Pipe & Instrument Drawings (P&ID)
P&ID definitions, symbols, TAG ID etc. as per ISA-5.1-1984 (R1992).
Instrumentation: Function, Types and Construction
Instrumentation function i.e. Indicators, Sensors, Transmitters and Controllers. Instrumentation types and construction i.e. measuring gauges, probes, thermocouples etc.
Process Control & Safety
Closed and Open loop control systems. Manual, semi-automatic and automatic control systems. Safety systems, i.e. pressure relief etc. Fail Open and Fail Closed systems
Fluid Flow
Force, Pressure, Friction and Flow Rates. How fluid distribution systems can negatively affect fluid flow and damage product and instrumentation
Pumping Technology
Pump Classification i.e. centrifugal and positive displacement pumps. The advantages and disadvantages of pumps as Constant Flow Machines. Linear and Rotary classifcation. Pump types i.e. Diaphragm, Lobe, Peristalic, Gear, Vane etc. Selecting pumps with Characteristics suitable to bio processing. The effect of cavitation and water hammer on hardware and instrumentation.
Valve Technology
Definition and function of valves. Valve types i.e. Diaphragm, Ball, Globe, Gate,Piston etc. Function and uses of Check valve technology. Types of Check valve i.e. Disc, Tilting Disc, Swing etc. The need for Safety Valves to protect equipment, product and instrumentation.
Plant & Utilities & HEVAC
Water i.e. grades (PW, HPW and WFI), uses, purification process and distribition. Water standards and specifications. Steam i.e. plant amd clean steam, uses for clean steam, purity and specifications. How to sample clean steam. Design of a typical Clean Steam System (CSS). Rouging and De-rouging. How to generate Clean Steam.

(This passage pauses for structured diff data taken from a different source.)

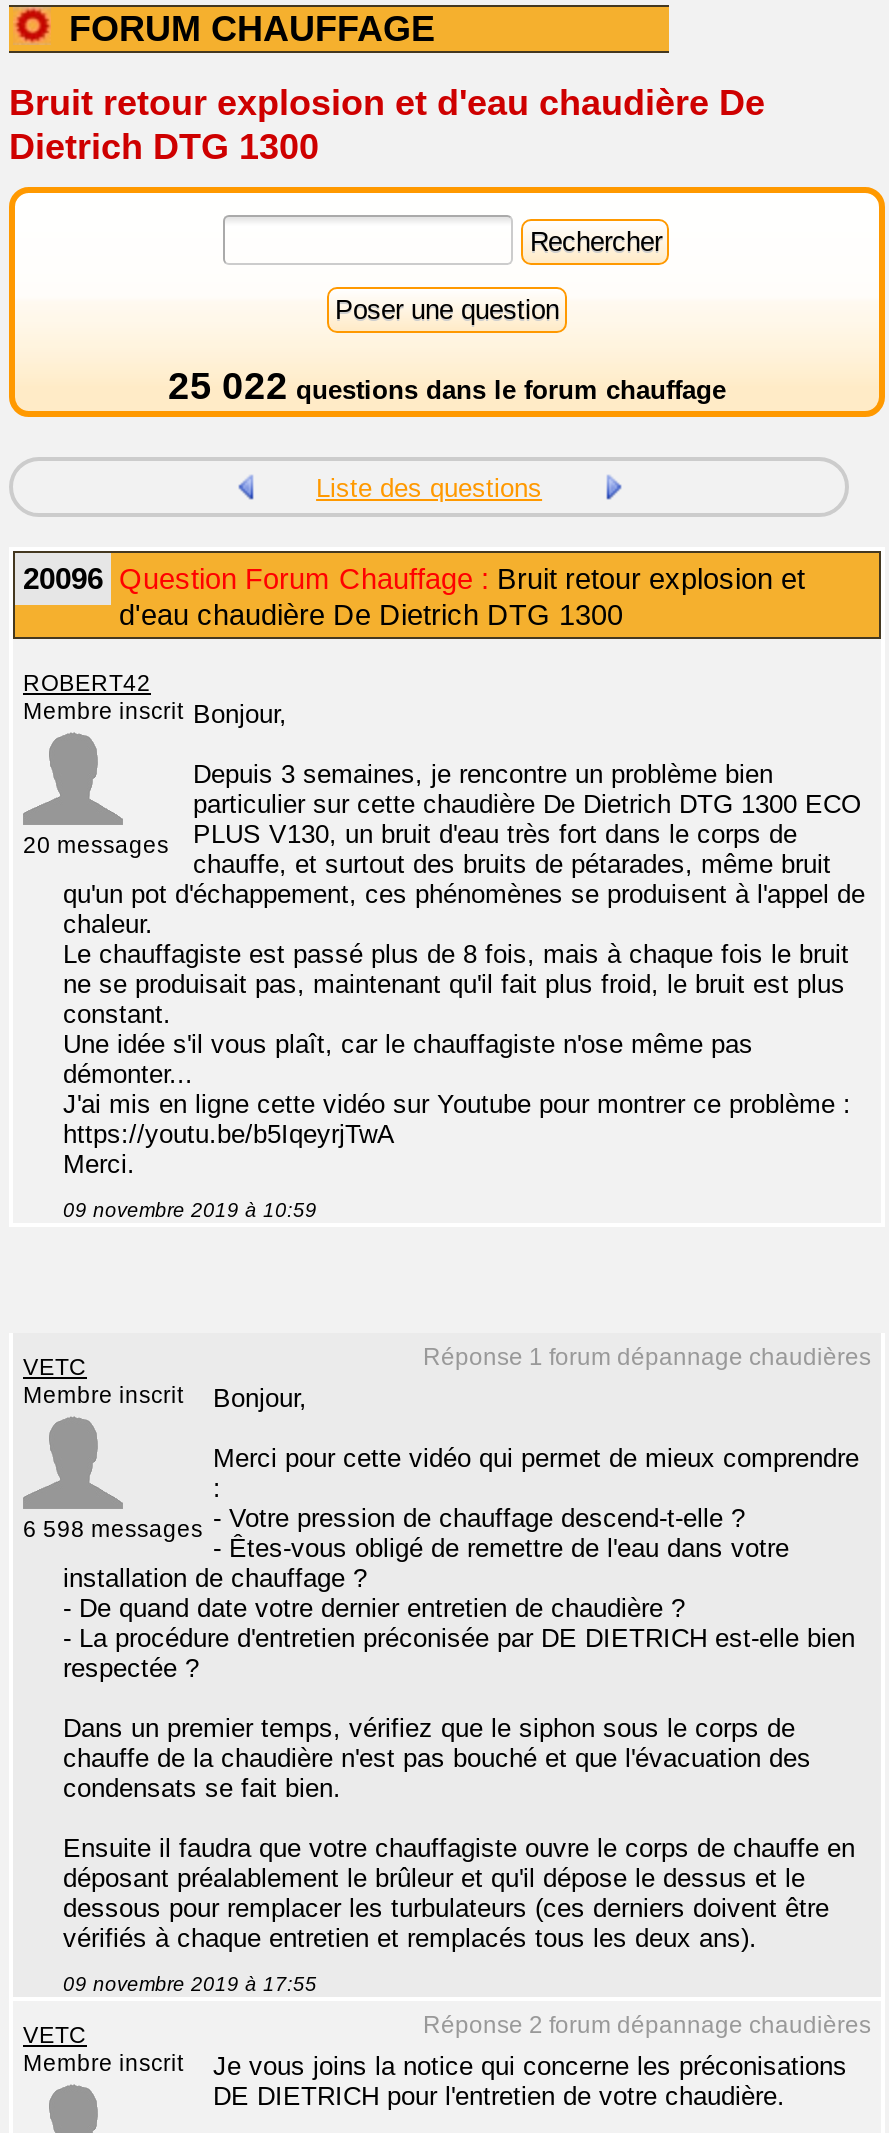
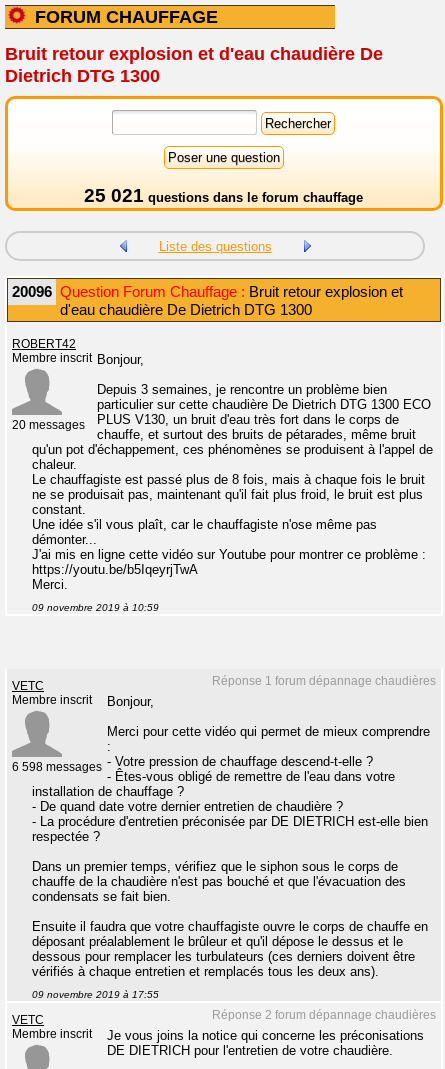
- 25 022 questions dans le forum chauffage
+ 25 021 questions dans le forum chauffage
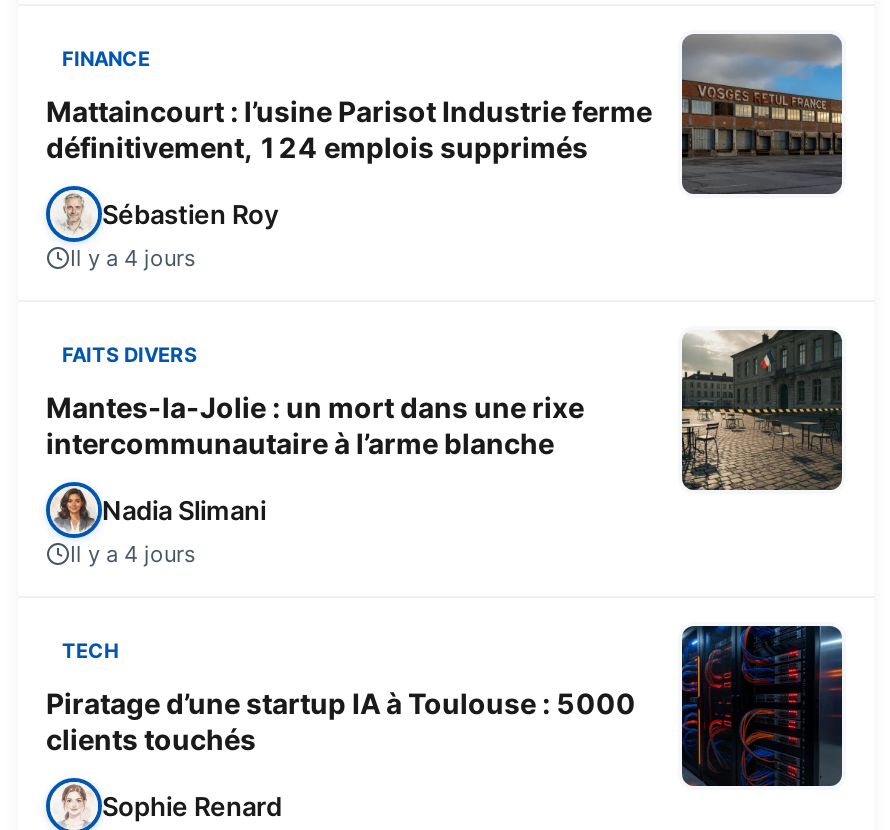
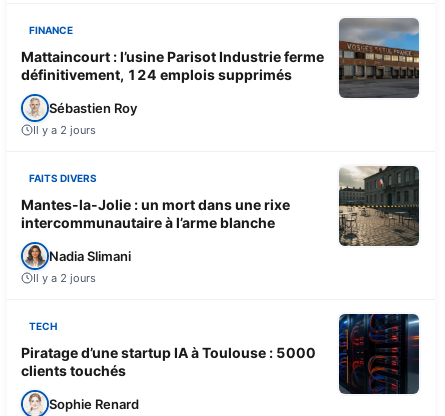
- Il y a 4 jours
+ Il y a 2 jours

- Il y a 4 jours
+ Il y a 2 jours
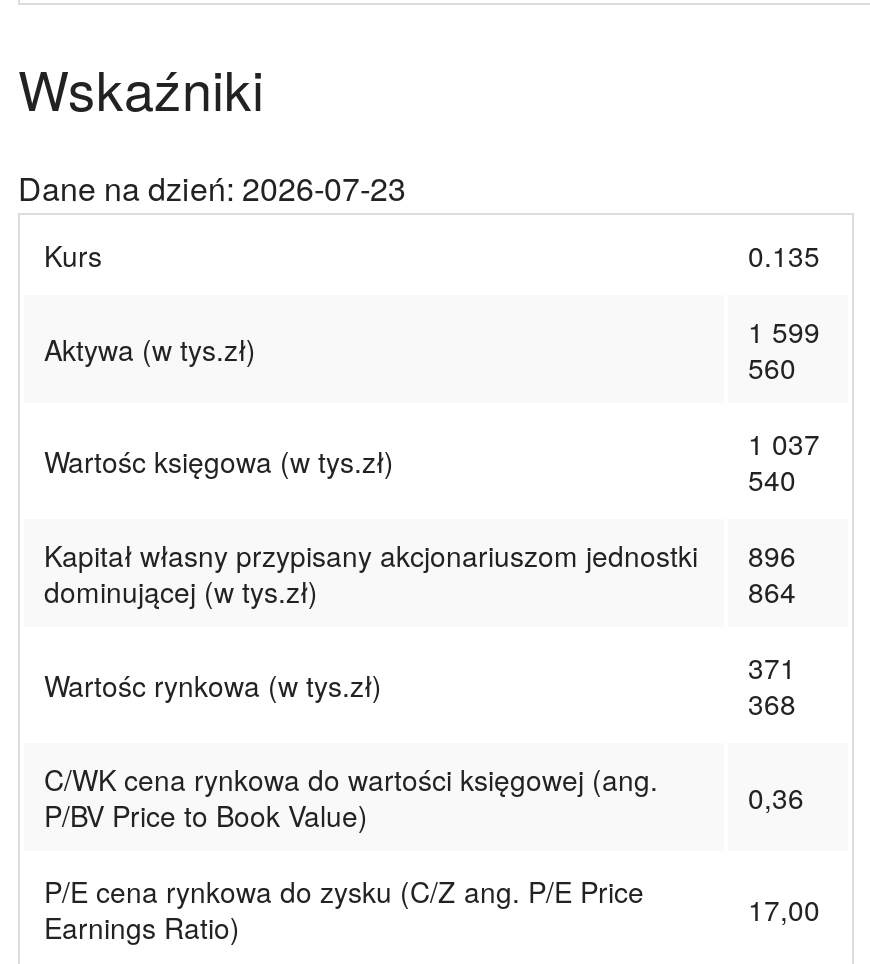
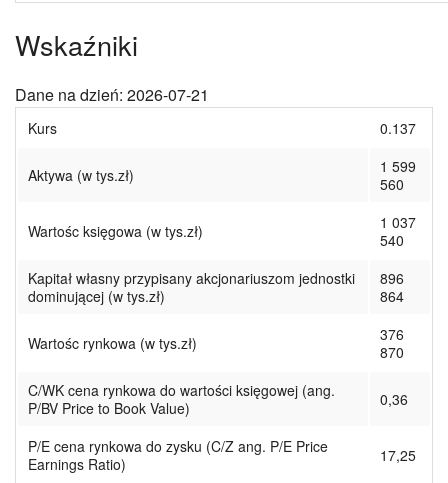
- Dane na dzień: 2026-07-23
+ Dane na dzień: 2026-07-21

- 0.135
+ 0.137

- 371
+ 376

- 368
+ 870

- 17,00
+ 17,25
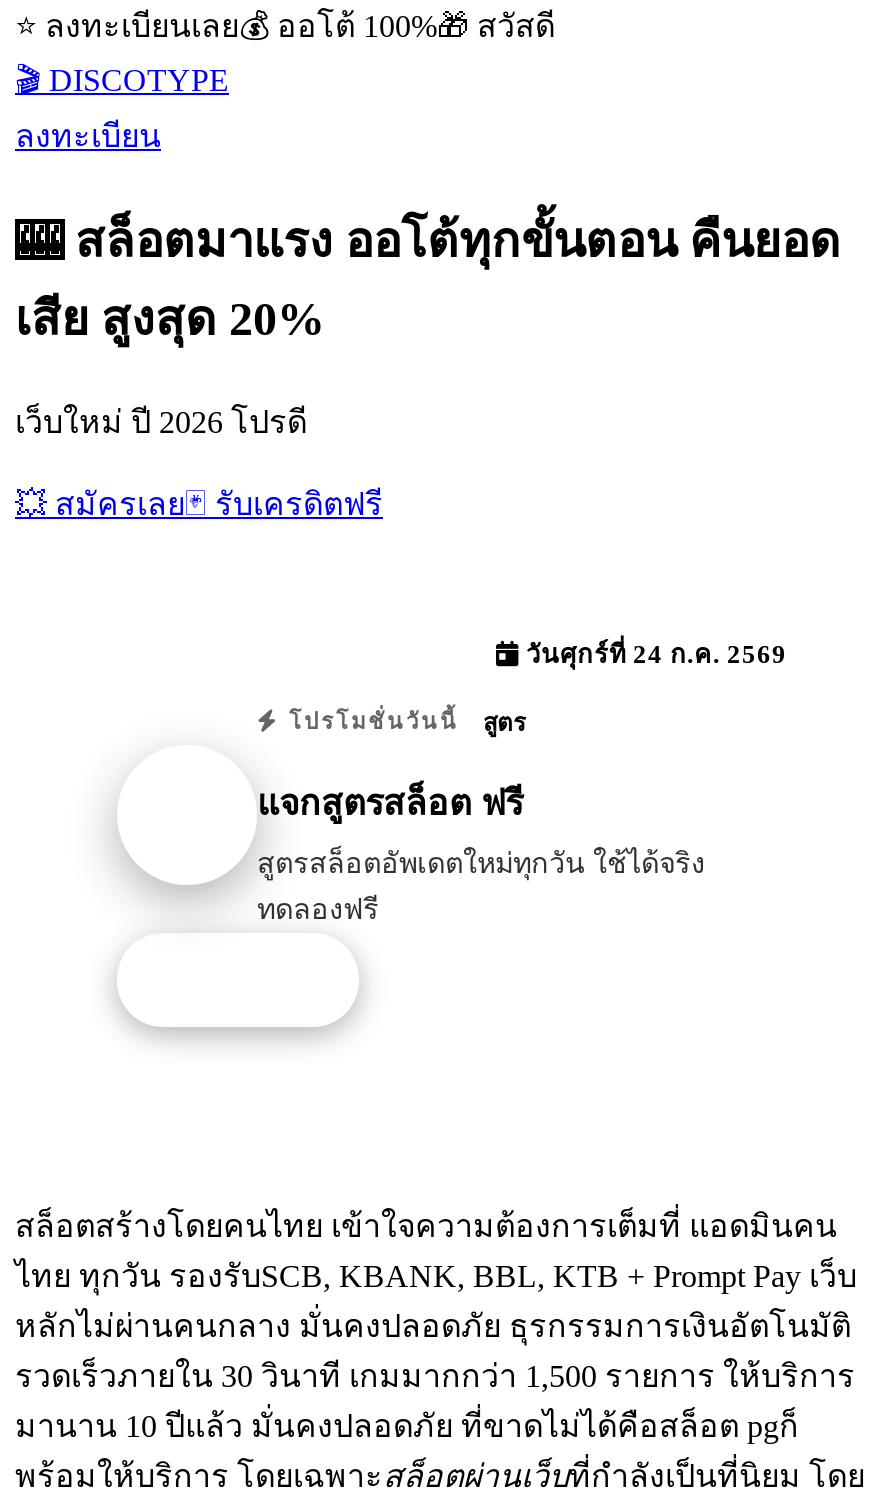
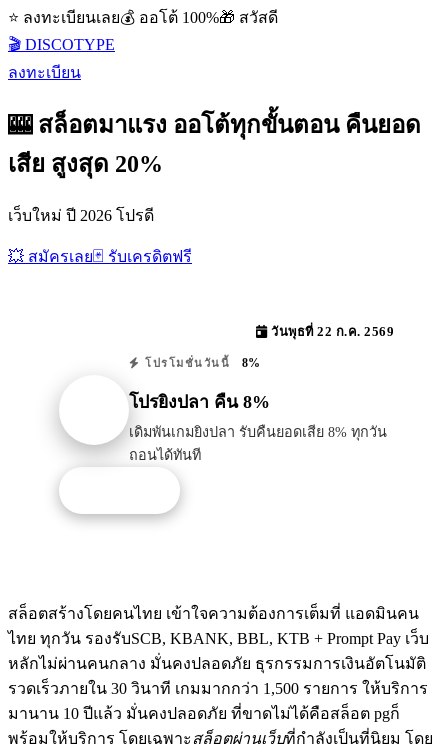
- วันศุกร์ที่ 24 ก.ค. 2569
+ วันพุธที่ 22 ก.ค. 2569

- สูตร
+ 8%

- แจกสูตรสล็อต ฟรี
+ โปรยิงปลา คืน 8%

- สูตรสล็อตอัพเดตใหม่ทุกวัน ใช้ได้จริง
- ทดลองฟรี
+ เดิมพันเกมยิงปลา รับคืนยอดเสีย 8% ทุกวัน
+ ถอนได้ทันที
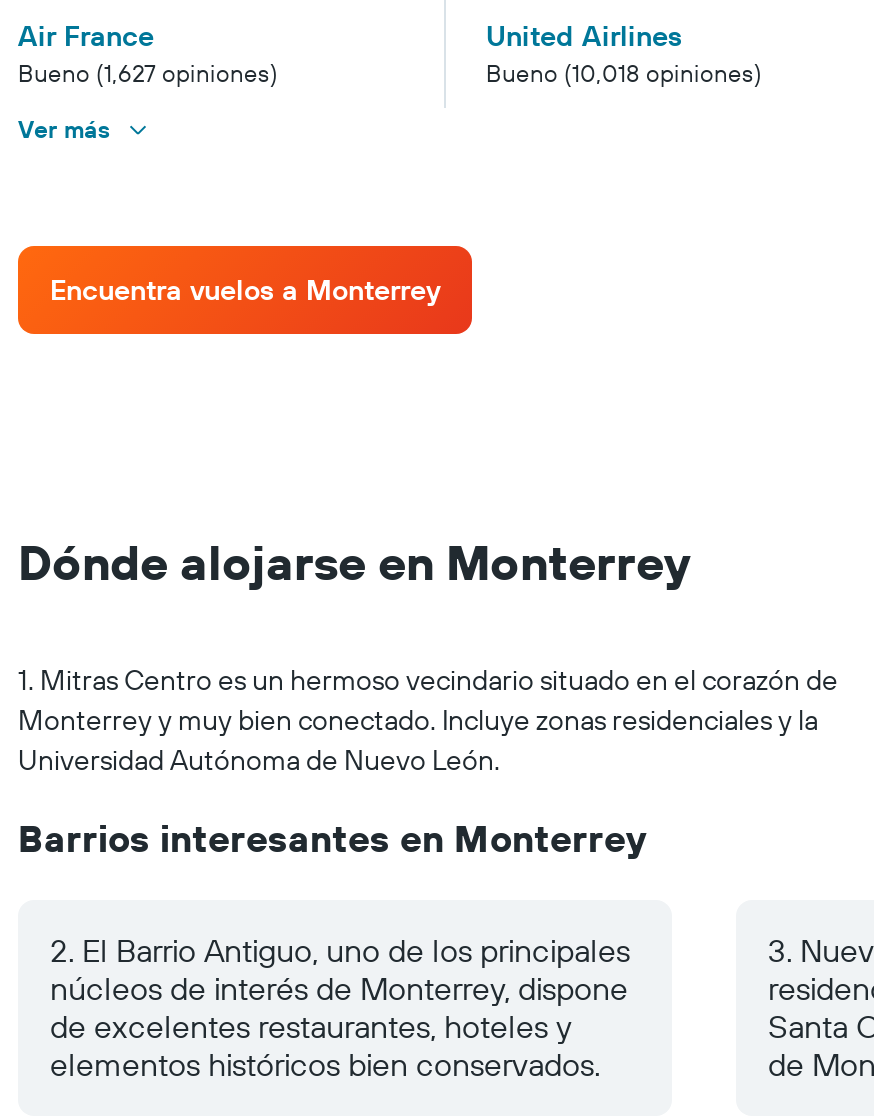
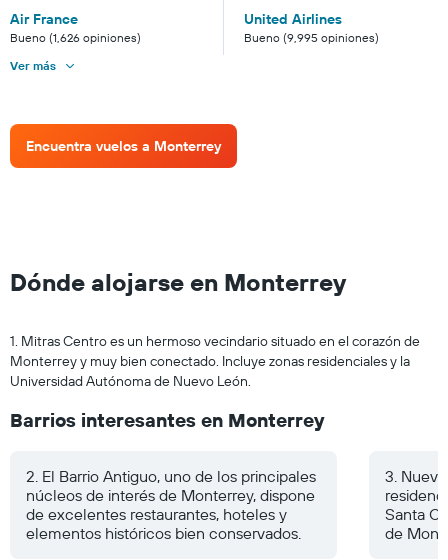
- Bueno (1,627 opiniones)
+ Bueno (1,626 opiniones)

- Bueno (10,018 opiniones)
+ Bueno (9,995 opiniones)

Fundamentals of distributing Clean Steam. Validation of CSS. Heating, ventilation and air conditioning (HEVAC) systems.
Aseptic Operation
Aseptic operation and sterilistaion of process hardware. Cleaning in place (CIP) and steaming in place (SIP) principles.
Oxygen requirement of industrial fermentations, oxygen supply, sparger design, oxygen transfer from gas bubble to cell.
Waste management:
Biohazardous waste, effluent disposal and associated legislation. Environmental Standard ISO 14001.
Experimental Work
The following list is designed to serve as an illustration of possible practical exercises which would illustrate key concepts and techniques. Many of the practical situations are applicable to a range of biopharmaceutical products and so have a broad spectrum of merit. • How to generate a signal: The science behind a pH and/or dO2 probe. • Batch ultrafiltration of milk powder solutions. • Dynamics of heat transfer in a stirred tank reactor. • Dynamics of oxygen transfer in a stirred tank reactor. • Evaporation of sugar solutions. • Filtration in a bench top filter cell. • Sedimentation of calcium carbonate suspensions.
Assessment Breakdown%
Course Work40.00%
End of Module Formal Examination60.00%

Full Time

Course Work
Assessment Type Assessment Description Outcome addressed % of total Marks Out Of Pass Marks Assessment Date Duration
Class Test Evaluate understanding and application of knowledge gained in lectures and tutorials 1,2,4 20.00 0 0 Week 25 0
Practical/Skills Evaluation To support theoretical knowledge 2,4 20.00 0 0 Every Second Week 0
No Project
No Practical
End of Module Formal Examination
Assessment Type Assessment Description Outcome addressed % of total Marks Out Of Pass Marks Assessment Date Duration
Formal Exam End-of-Semester Final Examination 1,2,3,4,5 60.00 0 0 End-of-Semester 0
Reassessment Requirement
A repeat examination
Reassessment of this module will consist of a repeat examination. It is possible that there will also be a requirement to be reassessed in a coursework element.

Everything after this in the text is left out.